• Work order
In the records below, repeat word for word only the lines starting at the one that contains "none -> <div><span>2." and ending at the one that contains "text-align: left ->", pictures excluded.

• Task inputs

<<<<

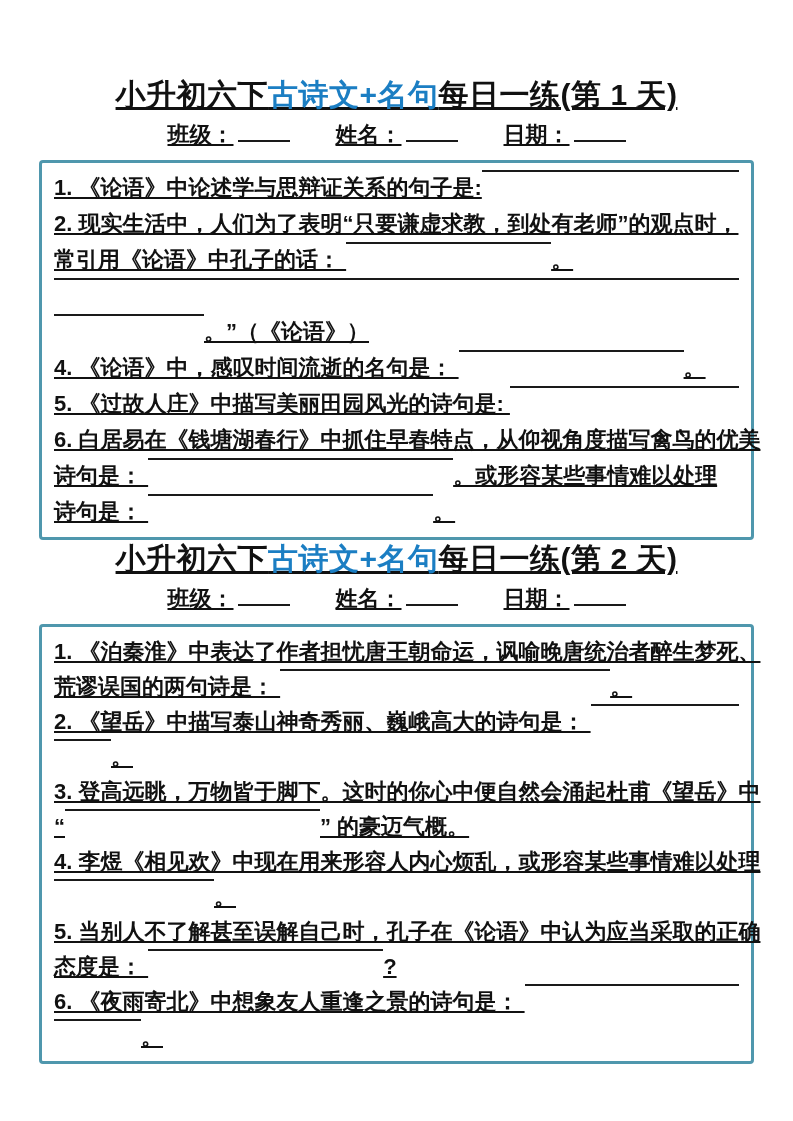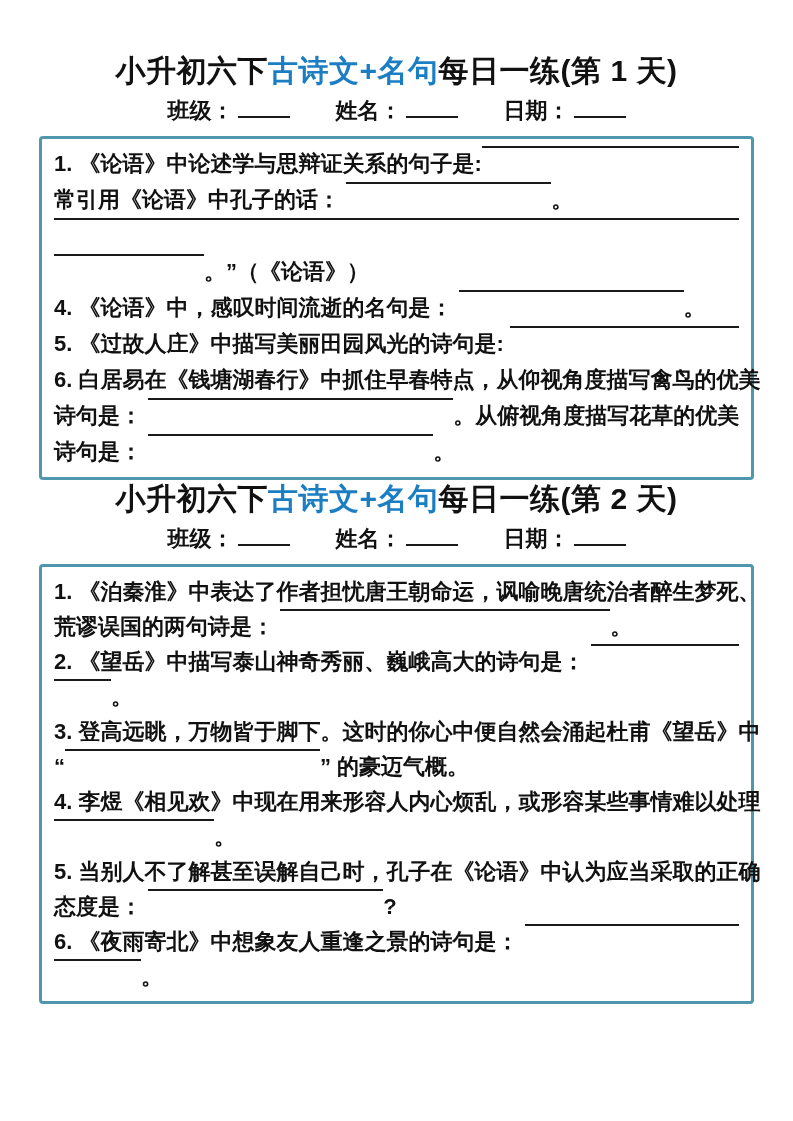"小升初六下古诗文+名句每日一练(第 1 天)" .page { padding-top: 52px -> 76px; text-decoration: none -> underline }
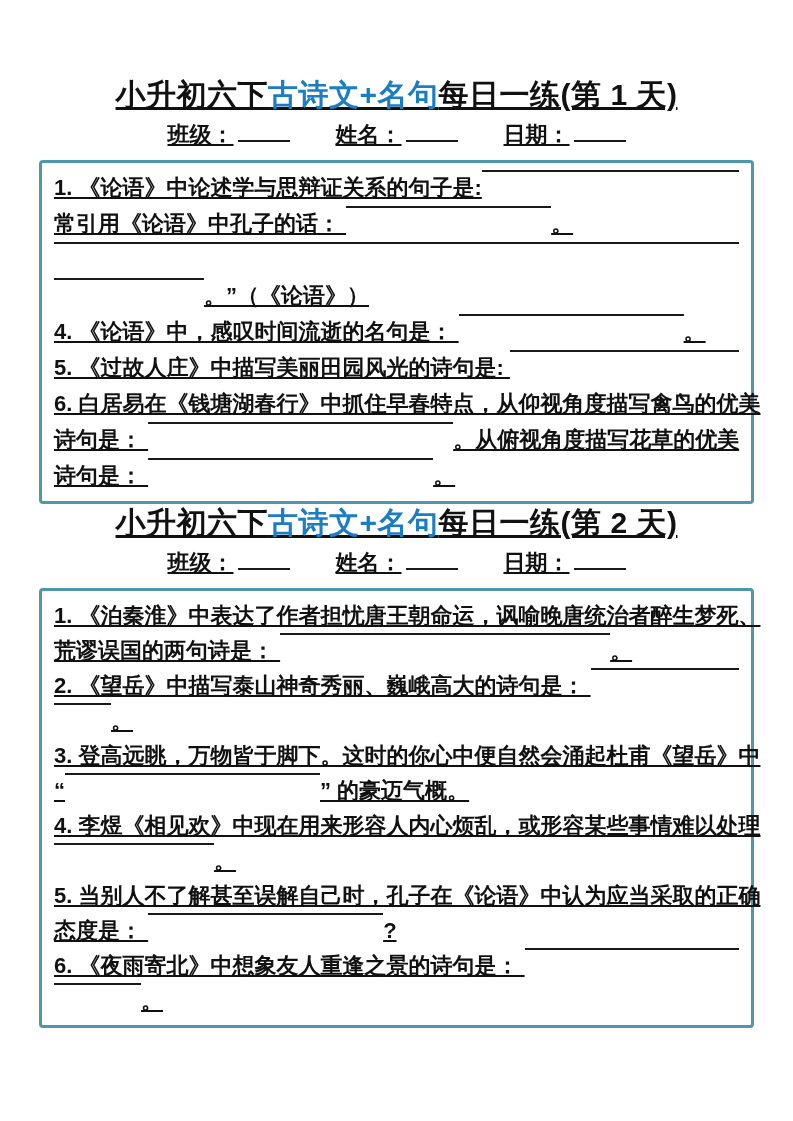"2. 现实生活中，人们为了表明“只要谦虚求教，到处有老师”的观点时，" div.line { html: none -> <div><span>2. 现实生活中，人们为了表明“只要谦虚求教，到处有老师”的观点时，</span></div> }
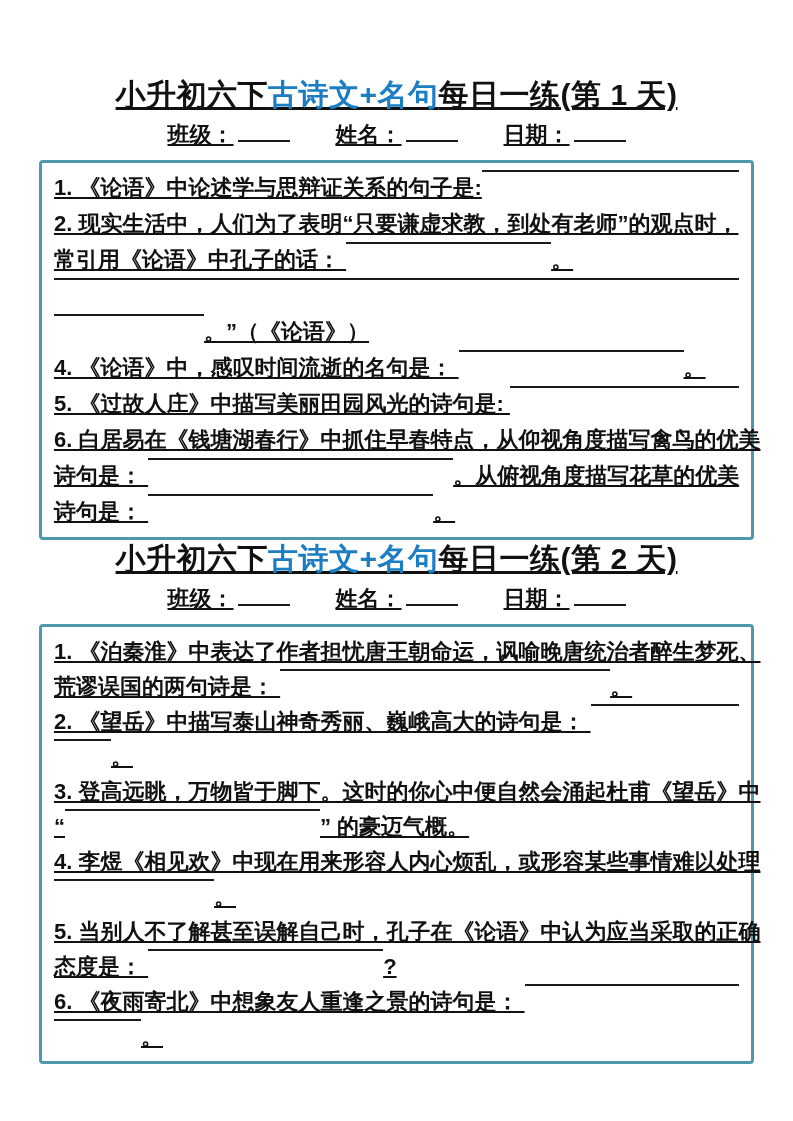"。从俯视角度描写花草的优美" span.seg-text { text: 从俯视角度描写花草的优美 -> 或形容某些事情难以处理 }
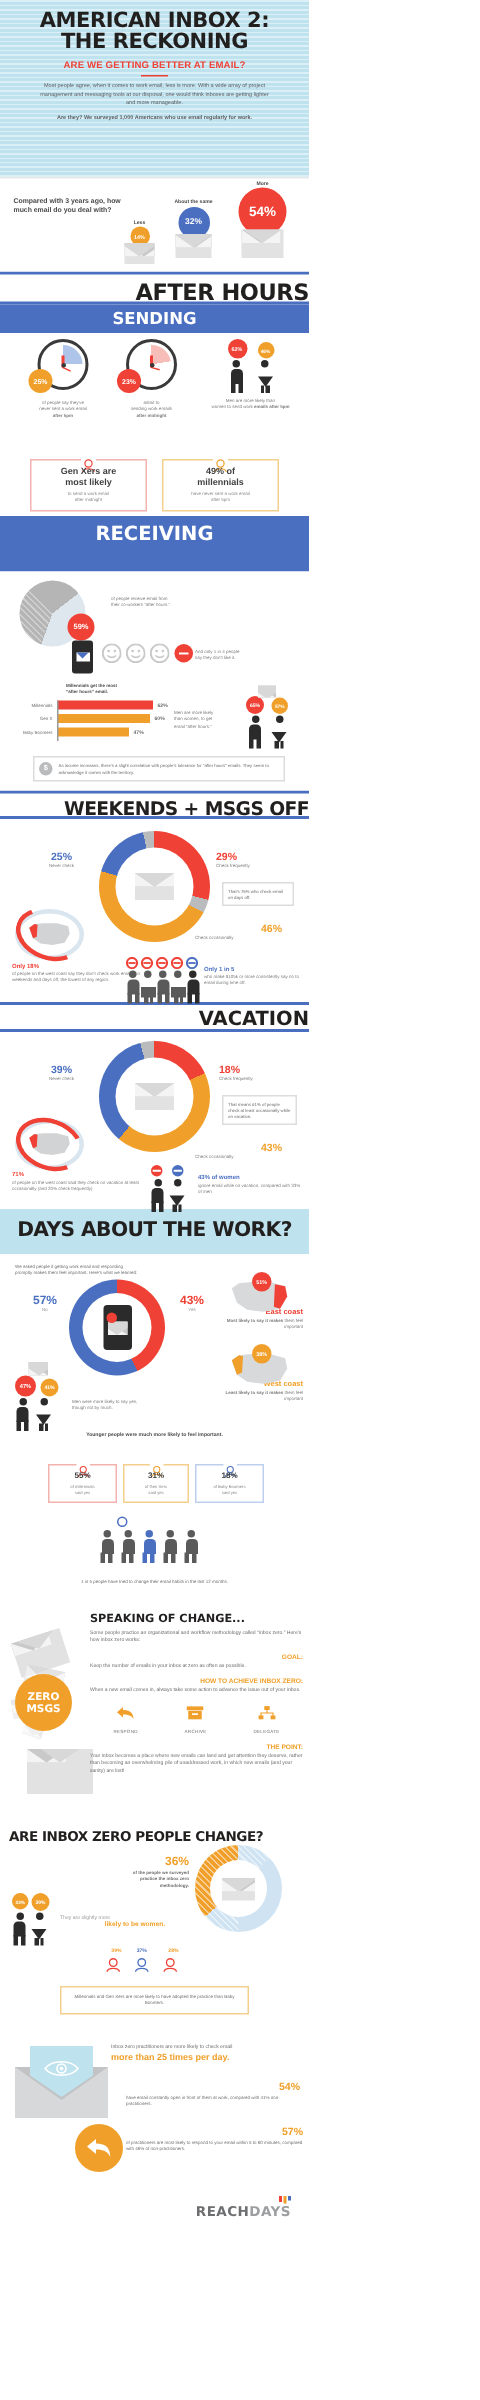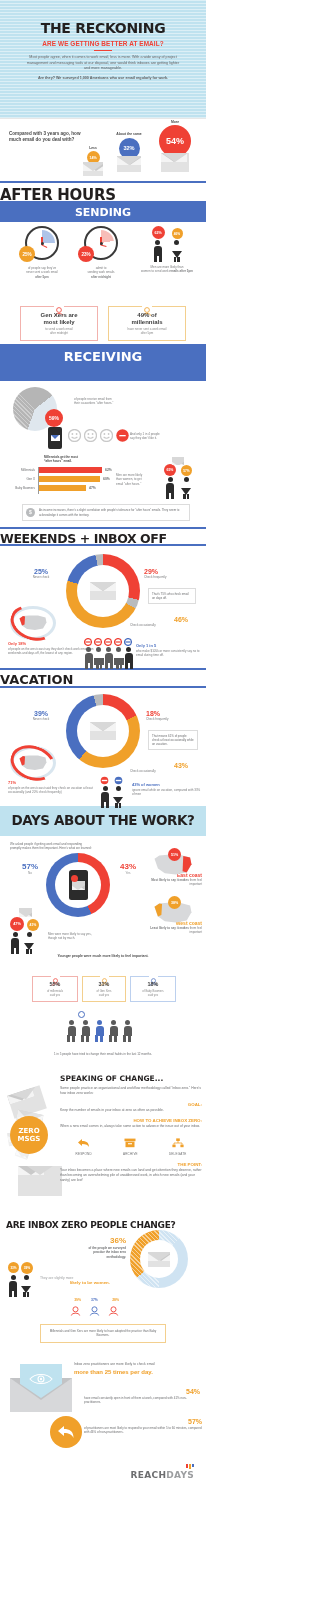"AMERICAN INBOX 2:" span { html: none -> <span>AMERICAN INBOX 2:</span> }
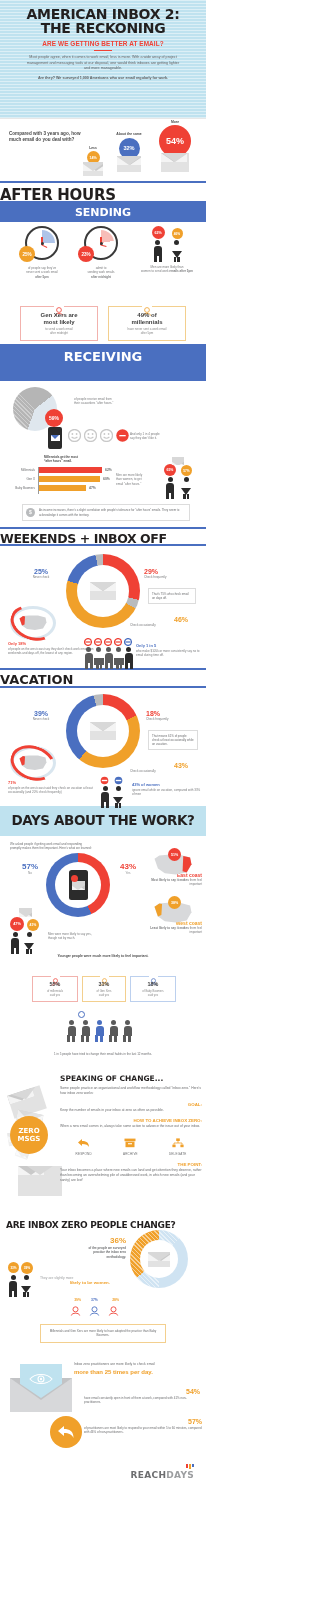"AFTER HOURS" .bar-white { text-align: left -> right }
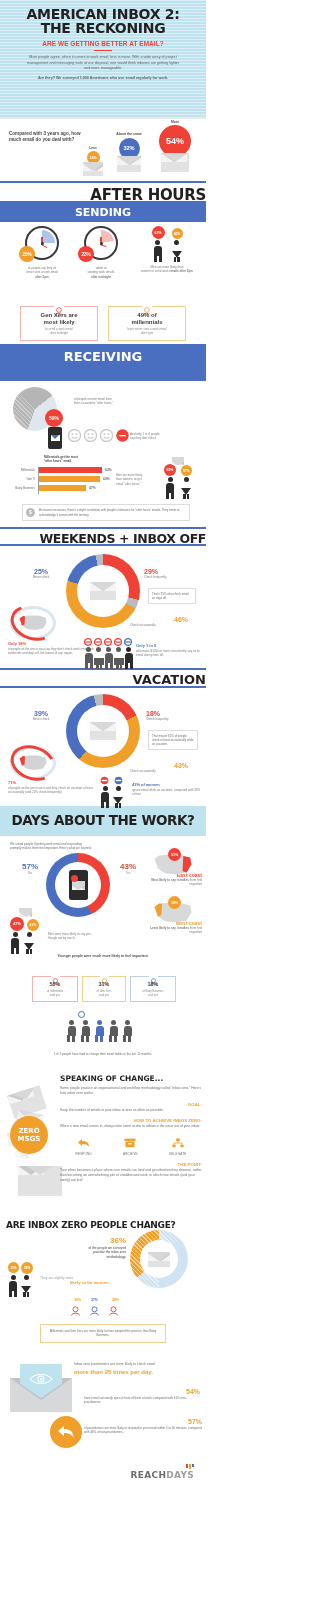"WEEKENDS + INBOX OFF" div.bar-white { text: INBOX -> MSGS }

>>>>

• Answer for the task
"2. 现实生活中，人们为了表明“只要谦虚求教，到处有老师”的观点时，" div.line { html: none -> <div><span>2. 现实生活中，人们为了表明“只要谦虚求教，到处有老师”的观点时，</span></div> }
"。从俯视角度描写花草的优美" span.seg-text { text: 从俯视角度描写花草的优美 -> 或形容某些事情难以处理 }
"AMERICAN INBOX 2:" span { html: none -> <span>AMERICAN INBOX 2:</span> }
"AFTER HOURS" .bar-white { text-align: left -> right }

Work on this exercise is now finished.